Skorkowski 1984 Comp Biochem Physiol
|Skorkowski EF, Aleksandrowicz Z, Scisłowski PW, Swierczyński J (1984) Evidence for the role of malic enzyme in the rapid oxidation of malate by cod heart mitochondria. Comp Biochem Physiol B 77:379-84.|
Abstract: Mitochondria isolated from the heart of cod (Gadus morrhua callarias) oxidized malate as the only exogenous substrate very rapidly. Pyruvate only slightly increased malate oxidation by these mitochondria. This is in contrast with the mitochondria isolated from rat and rabbit heart which oxidized malate very slowly unless pyruvate was added. Arsenite and hydroxymalonate (an inhibitor of malic enzyme) inhibited the respiration rate of mitochondria isolated from cod heart, when malate was the only exogenous substrate. Inhibition caused by hydroxymalonate was reversed by the addition of pyruvate. In the presence of arsenite, malate was converted to pyruvate by cod heart mitochondria.
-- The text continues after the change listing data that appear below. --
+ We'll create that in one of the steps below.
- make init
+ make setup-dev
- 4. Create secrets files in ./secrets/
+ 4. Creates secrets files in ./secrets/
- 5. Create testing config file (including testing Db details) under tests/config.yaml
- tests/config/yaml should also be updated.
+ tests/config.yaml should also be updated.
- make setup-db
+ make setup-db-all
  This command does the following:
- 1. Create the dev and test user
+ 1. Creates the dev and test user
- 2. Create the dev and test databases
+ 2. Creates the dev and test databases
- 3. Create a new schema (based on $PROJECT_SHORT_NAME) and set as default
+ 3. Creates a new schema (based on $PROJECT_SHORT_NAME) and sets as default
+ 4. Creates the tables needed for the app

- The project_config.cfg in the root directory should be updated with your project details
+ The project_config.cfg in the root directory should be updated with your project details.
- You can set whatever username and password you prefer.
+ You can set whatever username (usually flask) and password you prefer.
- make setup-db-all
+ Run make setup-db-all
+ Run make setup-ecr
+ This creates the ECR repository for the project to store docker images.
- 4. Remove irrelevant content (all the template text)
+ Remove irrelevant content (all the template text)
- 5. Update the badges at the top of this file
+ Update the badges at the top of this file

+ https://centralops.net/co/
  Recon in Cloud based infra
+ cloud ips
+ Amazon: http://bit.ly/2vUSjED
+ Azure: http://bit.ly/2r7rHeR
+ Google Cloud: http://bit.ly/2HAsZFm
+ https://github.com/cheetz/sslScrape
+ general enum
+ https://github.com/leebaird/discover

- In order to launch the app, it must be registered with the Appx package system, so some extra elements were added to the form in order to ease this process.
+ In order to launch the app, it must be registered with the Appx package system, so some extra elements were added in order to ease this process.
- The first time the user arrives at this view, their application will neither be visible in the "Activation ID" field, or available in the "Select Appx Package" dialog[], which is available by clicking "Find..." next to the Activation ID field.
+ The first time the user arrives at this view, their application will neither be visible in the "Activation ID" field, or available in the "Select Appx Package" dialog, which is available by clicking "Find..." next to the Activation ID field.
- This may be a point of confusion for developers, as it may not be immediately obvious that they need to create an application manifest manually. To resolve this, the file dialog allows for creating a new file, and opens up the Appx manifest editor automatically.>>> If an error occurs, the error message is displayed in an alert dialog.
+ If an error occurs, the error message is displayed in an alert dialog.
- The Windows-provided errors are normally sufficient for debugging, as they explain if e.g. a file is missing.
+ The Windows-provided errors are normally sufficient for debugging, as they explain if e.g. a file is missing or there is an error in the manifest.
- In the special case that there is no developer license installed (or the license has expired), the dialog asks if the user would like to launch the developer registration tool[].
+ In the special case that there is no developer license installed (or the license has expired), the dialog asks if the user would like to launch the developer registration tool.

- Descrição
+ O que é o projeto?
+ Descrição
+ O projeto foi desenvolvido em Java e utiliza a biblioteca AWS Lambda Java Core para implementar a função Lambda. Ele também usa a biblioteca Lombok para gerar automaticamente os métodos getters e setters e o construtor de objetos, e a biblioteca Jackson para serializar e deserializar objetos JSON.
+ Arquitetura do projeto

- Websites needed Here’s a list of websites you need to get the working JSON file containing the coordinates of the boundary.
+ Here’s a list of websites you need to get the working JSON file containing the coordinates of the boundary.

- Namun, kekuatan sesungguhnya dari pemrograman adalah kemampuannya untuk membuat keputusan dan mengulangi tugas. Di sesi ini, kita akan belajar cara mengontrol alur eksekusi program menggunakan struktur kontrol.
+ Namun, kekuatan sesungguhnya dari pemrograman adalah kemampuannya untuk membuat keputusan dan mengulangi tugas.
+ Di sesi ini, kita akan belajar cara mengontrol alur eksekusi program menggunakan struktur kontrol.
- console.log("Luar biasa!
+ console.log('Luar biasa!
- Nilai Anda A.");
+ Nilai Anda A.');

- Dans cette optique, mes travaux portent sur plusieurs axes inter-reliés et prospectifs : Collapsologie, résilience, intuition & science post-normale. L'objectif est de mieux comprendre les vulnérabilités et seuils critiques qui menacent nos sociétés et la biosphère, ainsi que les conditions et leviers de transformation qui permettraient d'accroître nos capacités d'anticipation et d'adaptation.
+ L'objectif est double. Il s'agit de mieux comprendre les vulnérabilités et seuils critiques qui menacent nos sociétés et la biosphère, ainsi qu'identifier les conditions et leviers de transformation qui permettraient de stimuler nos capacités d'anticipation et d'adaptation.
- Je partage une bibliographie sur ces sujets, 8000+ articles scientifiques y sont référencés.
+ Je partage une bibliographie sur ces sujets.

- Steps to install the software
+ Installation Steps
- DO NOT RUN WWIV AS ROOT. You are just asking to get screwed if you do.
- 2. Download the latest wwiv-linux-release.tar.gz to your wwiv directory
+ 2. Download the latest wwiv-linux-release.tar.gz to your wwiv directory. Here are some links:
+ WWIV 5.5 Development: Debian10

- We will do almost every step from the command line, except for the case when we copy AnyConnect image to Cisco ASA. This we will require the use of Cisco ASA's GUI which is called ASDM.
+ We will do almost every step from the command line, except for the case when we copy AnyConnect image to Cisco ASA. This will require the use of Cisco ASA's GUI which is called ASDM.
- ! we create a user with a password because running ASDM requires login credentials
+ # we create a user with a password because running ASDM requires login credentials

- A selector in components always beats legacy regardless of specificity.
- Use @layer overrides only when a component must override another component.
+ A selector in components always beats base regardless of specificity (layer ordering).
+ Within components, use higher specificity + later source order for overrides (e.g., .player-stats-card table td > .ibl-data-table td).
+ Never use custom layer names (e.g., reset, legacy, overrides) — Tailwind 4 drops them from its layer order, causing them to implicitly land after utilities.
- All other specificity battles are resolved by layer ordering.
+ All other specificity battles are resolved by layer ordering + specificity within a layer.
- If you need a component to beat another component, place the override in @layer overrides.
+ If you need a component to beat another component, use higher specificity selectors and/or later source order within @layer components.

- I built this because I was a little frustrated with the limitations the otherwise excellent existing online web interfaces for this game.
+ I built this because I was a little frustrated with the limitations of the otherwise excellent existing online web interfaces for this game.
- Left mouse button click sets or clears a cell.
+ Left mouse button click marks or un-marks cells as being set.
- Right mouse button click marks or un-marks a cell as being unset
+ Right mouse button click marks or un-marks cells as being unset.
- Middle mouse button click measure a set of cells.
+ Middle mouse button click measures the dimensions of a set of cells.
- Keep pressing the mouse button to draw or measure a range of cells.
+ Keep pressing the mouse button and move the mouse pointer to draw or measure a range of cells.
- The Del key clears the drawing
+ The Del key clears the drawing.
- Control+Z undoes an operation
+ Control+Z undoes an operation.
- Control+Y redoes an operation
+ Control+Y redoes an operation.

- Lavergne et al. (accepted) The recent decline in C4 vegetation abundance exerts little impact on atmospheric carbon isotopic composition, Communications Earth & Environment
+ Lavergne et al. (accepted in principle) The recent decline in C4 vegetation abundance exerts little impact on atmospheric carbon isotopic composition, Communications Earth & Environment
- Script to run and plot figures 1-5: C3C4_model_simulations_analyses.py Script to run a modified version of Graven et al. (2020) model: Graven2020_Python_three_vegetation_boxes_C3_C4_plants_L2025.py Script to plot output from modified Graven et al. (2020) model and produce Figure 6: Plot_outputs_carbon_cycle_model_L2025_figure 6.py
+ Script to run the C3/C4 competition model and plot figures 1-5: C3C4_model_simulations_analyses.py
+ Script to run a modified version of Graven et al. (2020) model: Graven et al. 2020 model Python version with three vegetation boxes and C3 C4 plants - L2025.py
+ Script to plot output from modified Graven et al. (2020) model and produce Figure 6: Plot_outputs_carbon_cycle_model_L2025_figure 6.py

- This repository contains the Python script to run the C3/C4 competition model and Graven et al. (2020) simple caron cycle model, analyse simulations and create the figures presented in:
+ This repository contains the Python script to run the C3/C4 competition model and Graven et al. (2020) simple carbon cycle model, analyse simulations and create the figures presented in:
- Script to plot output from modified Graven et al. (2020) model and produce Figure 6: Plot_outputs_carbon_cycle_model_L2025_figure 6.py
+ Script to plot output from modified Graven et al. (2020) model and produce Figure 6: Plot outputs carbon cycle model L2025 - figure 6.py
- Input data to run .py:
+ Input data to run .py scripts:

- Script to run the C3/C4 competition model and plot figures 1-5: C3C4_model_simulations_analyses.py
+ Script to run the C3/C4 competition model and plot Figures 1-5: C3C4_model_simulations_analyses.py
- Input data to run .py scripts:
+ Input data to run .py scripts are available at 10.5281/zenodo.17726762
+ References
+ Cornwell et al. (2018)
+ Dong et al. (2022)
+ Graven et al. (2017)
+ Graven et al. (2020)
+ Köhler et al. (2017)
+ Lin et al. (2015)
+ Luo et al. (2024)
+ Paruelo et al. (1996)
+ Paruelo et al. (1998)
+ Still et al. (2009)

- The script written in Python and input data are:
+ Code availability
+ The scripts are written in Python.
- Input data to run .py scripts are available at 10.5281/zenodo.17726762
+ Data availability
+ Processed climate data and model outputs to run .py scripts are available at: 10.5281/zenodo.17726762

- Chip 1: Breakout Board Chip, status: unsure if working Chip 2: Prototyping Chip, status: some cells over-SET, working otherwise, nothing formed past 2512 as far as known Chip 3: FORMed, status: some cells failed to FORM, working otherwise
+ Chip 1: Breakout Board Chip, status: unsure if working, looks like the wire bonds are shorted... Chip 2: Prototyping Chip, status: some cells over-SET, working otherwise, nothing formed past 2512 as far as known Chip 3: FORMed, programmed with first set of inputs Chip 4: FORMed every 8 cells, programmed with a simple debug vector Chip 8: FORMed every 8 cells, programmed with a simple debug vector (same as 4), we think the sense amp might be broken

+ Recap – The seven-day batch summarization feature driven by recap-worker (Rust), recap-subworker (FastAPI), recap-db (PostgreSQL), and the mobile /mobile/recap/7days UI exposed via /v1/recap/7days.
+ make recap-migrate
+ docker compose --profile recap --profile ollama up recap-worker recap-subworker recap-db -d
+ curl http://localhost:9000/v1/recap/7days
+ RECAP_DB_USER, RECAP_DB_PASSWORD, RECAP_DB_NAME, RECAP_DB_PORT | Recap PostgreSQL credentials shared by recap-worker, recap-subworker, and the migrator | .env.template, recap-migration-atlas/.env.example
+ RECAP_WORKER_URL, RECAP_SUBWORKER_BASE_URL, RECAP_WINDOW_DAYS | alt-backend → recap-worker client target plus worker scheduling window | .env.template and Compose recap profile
Cod heart mitochondria incubated in the medium containing Triton X-100 catalyzed the reduction of NADP+ in the presence of L-malate and Mn2+ at relatively high rate (about 160 nmoles NADPH formed/min/mg mitochondrial protein). The oxidative decarboxylation of malate was also taking place when NADP+ was replaced by NAD+ (about 25 nmol NADH formed per min per mg mitochondrial protein). These results suggest that the mitochondria contain both NAD+- and NADP+-linked malic enzymes. These two activities were eluted from DEAE-Sephacel as two independent peaks. It is concluded that malic enzyme activity (presumably both NAD+- and NADP+-linked) is responsible for the rapid oxidation of malate (as the only external substrate) by cod heart mitochondria.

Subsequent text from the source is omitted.